> **WORK REQUIRED**
Could you write out, word for word, only the lines from the one containing "Chi Jing Zi" through the last line of the data below?

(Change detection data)
+ + +

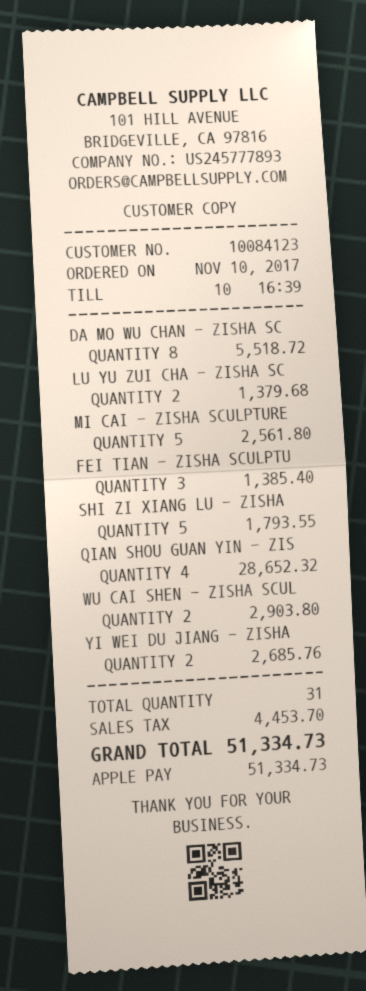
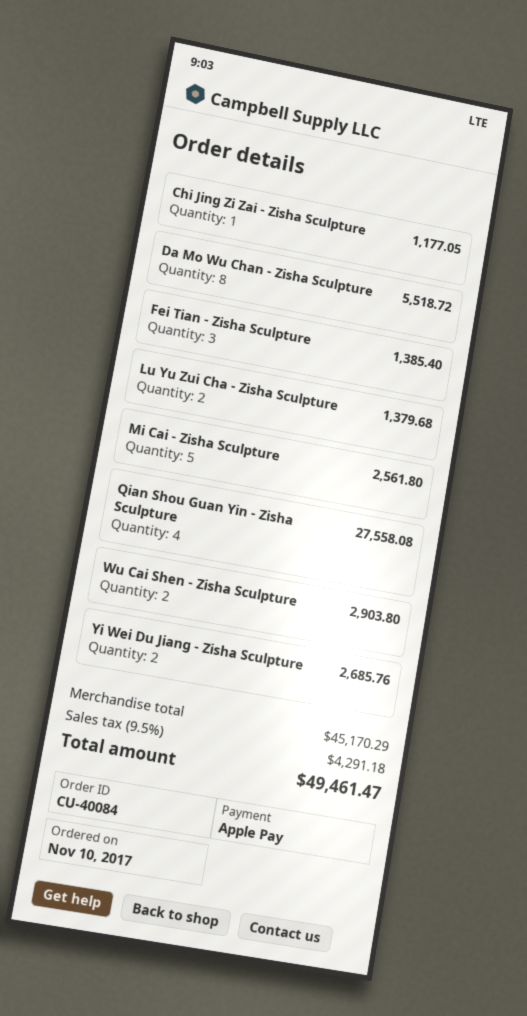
SHI ZI XIANG LU - ZISHA: 5 for 1793.55 -> none
QIAN SHOU GUAN YIN - ZIS: 4 for 28652.32 -> 4 for 27558.08
Chi Jing Zi Zai - Zisha Sculpture: none -> 1 for 1177.05
tax: 4453.70 -> 4291.18
total: 51334.73 -> 49461.47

+ + +

> **ANSWER FOR THIS EXERCISE**
Chi Jing Zi Zai - Zisha Sculpture: none -> 1 for 1177.05
tax: 4453.70 -> 4291.18
total: 51334.73 -> 49461.47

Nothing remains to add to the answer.